Task requirements:
Print, without alteration, the lines that extend from the one holding "[159,690,184,700] tutti ->" to the final line of the listing below.

Record set:
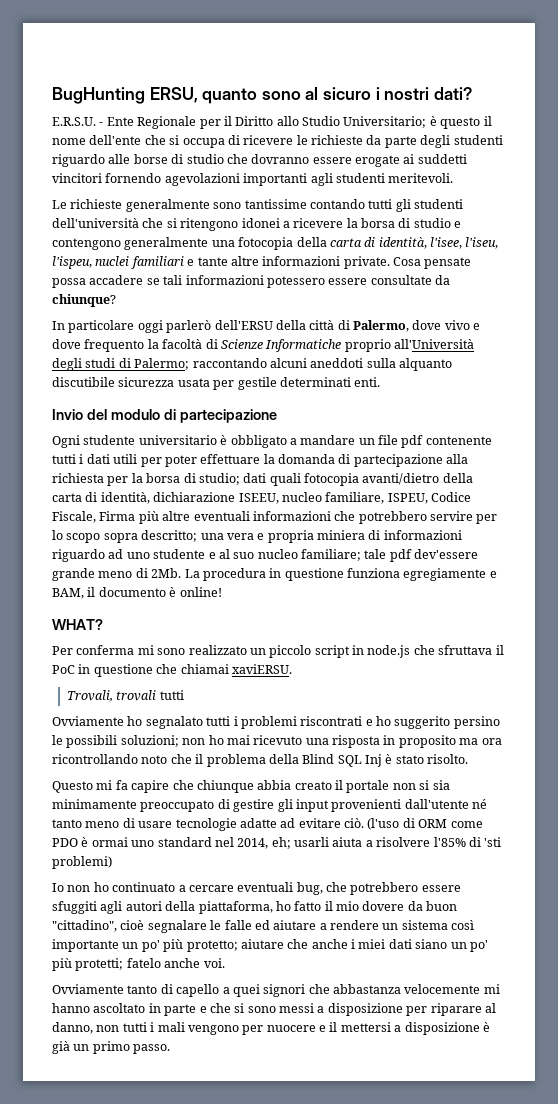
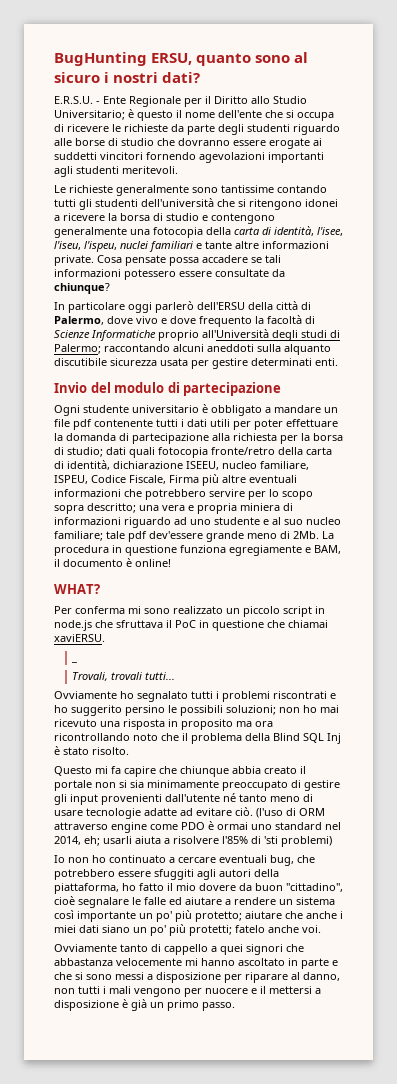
[237,377,277,390] gestile -> [212,358,248,369] gestire
[362,473,440,485] avanti/dietro -> [211,447,275,455] fronte/retro
(292, 669) none -> [71,661,78,663] // _
[159,690,184,700] tutti -> [145,672,176,680] tutti...
(448, 823) none -> [54,822,147,833] attraverso engine
[176,984,220,997] capello -> [164,944,208,955] cappello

Result for this exercise:
[159,690,184,700] tutti -> [145,672,176,680] tutti...
(448, 823) none -> [54,822,147,833] attraverso engine
[176,984,220,997] capello -> [164,944,208,955] cappello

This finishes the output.